**Version difference data:**
◆ ◆ ◆

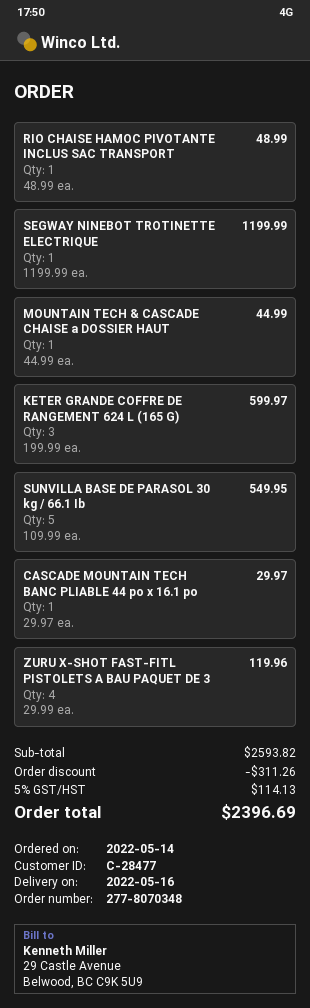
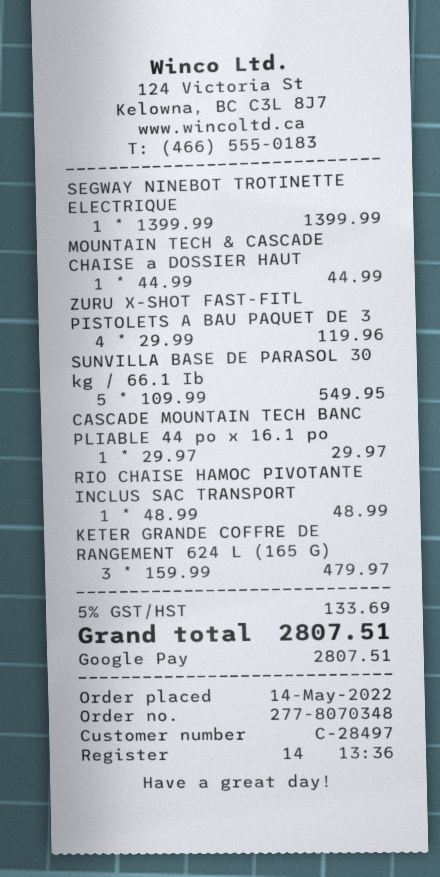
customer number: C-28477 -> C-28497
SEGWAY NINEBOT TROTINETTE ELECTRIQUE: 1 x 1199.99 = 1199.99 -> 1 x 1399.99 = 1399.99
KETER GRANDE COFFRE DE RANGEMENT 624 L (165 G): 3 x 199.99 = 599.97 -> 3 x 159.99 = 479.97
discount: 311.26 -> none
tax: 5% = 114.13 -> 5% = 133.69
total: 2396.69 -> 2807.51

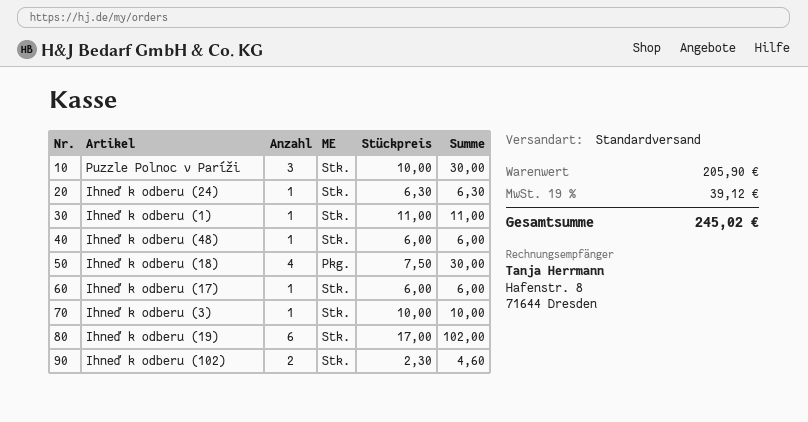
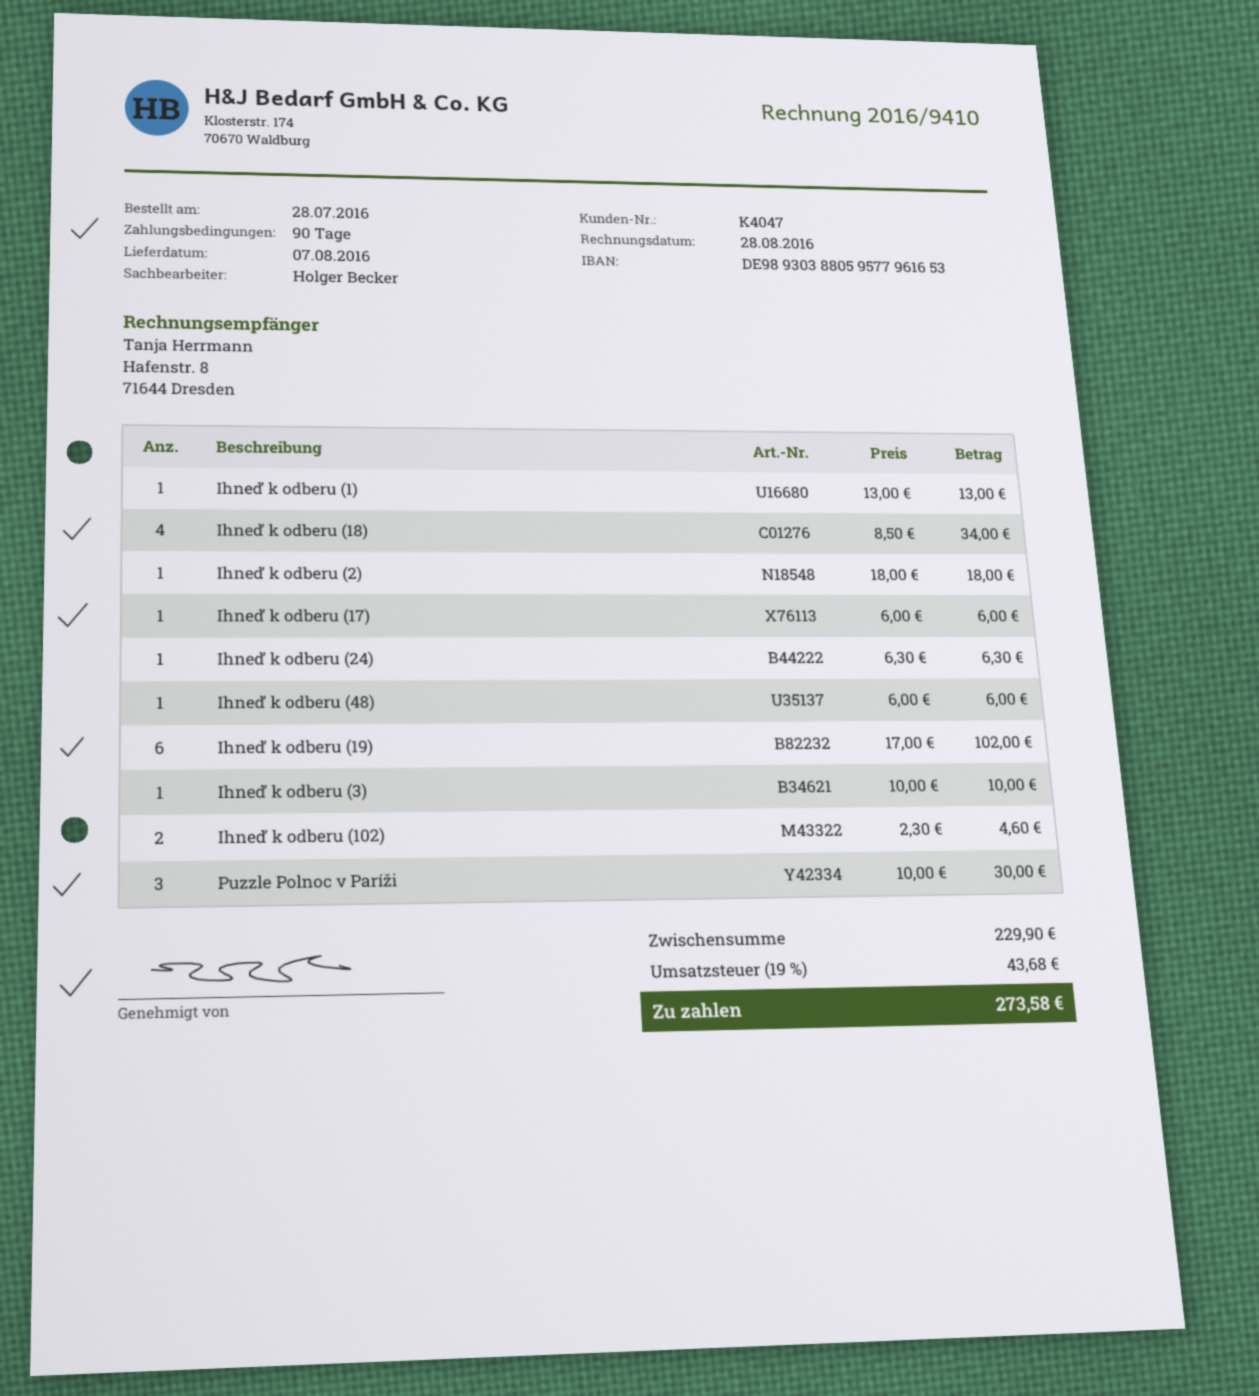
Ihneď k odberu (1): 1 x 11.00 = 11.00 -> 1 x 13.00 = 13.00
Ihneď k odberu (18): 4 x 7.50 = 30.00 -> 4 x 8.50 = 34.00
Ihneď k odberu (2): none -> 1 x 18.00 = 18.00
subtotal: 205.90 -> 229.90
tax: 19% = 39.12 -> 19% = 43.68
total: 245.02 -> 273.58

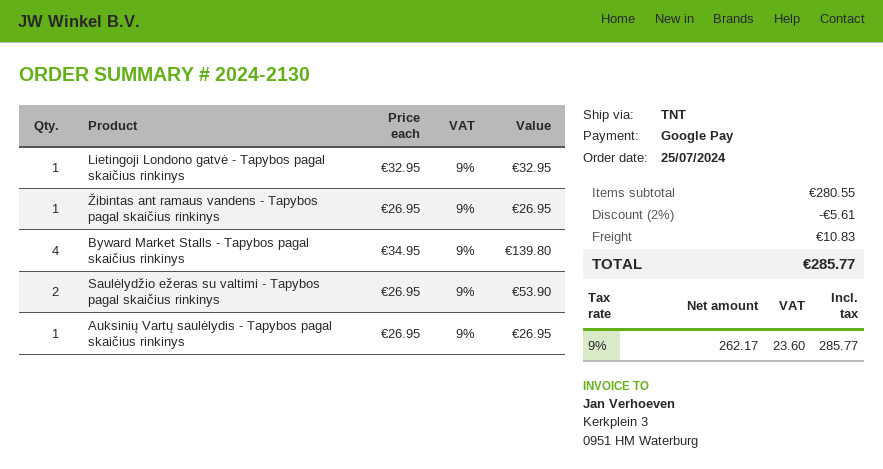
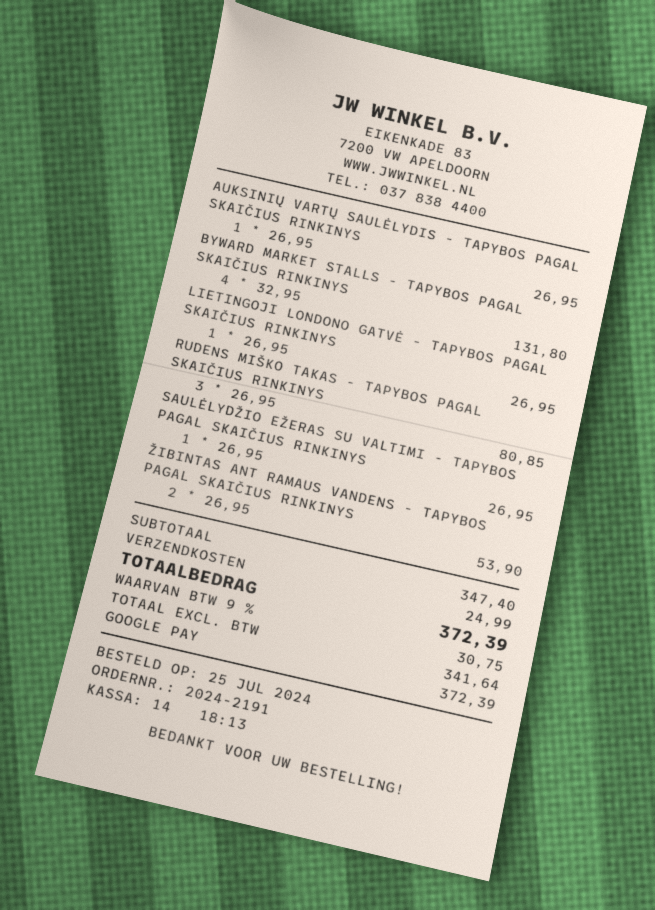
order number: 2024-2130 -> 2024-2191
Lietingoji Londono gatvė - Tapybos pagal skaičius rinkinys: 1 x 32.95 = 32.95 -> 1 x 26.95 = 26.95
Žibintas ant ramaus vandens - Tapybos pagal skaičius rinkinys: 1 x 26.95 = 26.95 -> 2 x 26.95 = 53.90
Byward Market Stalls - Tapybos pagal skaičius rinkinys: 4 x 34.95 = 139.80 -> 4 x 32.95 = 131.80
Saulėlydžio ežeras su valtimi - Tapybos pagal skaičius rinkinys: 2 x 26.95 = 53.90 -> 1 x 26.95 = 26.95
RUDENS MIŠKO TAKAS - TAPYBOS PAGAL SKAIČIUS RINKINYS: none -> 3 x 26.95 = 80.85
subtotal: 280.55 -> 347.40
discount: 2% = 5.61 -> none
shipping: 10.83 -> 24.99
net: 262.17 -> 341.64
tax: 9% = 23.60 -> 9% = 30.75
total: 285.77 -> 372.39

◆ ◆ ◆

**Task prompt:** Leave out every picture, and copy exactly the lines above starting at the one holding "Ihneď k odberu (2): none -> 1 x 18.00 = 18.00" and ending at the one holding "Lietingoji Londono gatvė", no more and no less.

**Exercise solution:**
Ihneď k odberu (2): none -> 1 x 18.00 = 18.00
subtotal: 205.90 -> 229.90
tax: 19% = 39.12 -> 19% = 43.68
total: 245.02 -> 273.58

order number: 2024-2130 -> 2024-2191
Lietingoji Londono gatvė - Tapybos pagal skaičius rinkinys: 1 x 32.95 = 32.95 -> 1 x 26.95 = 26.95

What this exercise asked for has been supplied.